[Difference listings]
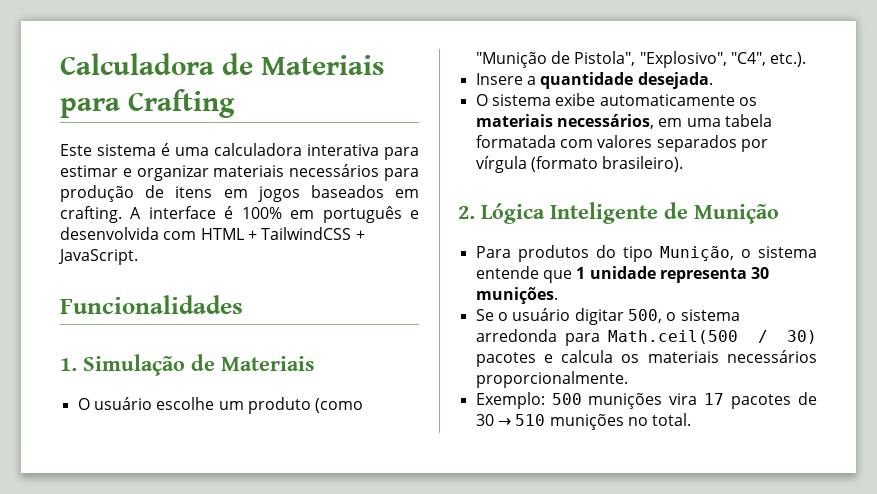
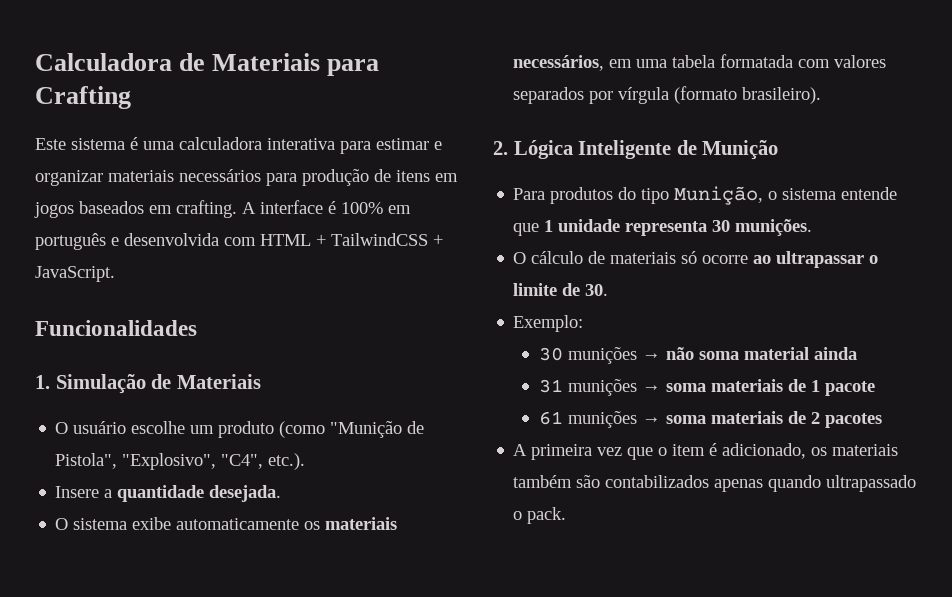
- Se o usuário digitar 500, o sistema arredonda para Math.ceil(500 / 30) pacotes e calcula os materiais necessários proporcionalmente.
- Exemplo: 500 munições vira 17 pacotes de 30 → 510 munições no total.
+ O cálculo de materiais só ocorre ao ultrapassar o limite de 30.
+ Exemplo:
+ 30 munições → não soma material ainda
+ 31 munições → soma materiais de 1 pacote
+ 61 munições → soma materiais de 2 pacotes
+ A primeira vez que o item é adicionado, os materiais também são contabilizados apenas quando ultrapassado o pack.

### Problem to solve
Take the lines above from the top of the records through the one with "de 2 pacotes" and repeat them exactly, without any pictures.

### Exercise result
- Se o usuário digitar 500, o sistema arredonda para Math.ceil(500 / 30) pacotes e calcula os materiais necessários proporcionalmente.
- Exemplo: 500 munições vira 17 pacotes de 30 → 510 munições no total.
+ O cálculo de materiais só ocorre ao ultrapassar o limite de 30.
+ Exemplo:
+ 30 munições → não soma material ainda
+ 31 munições → soma materiais de 1 pacote
+ 61 munições → soma materiais de 2 pacotes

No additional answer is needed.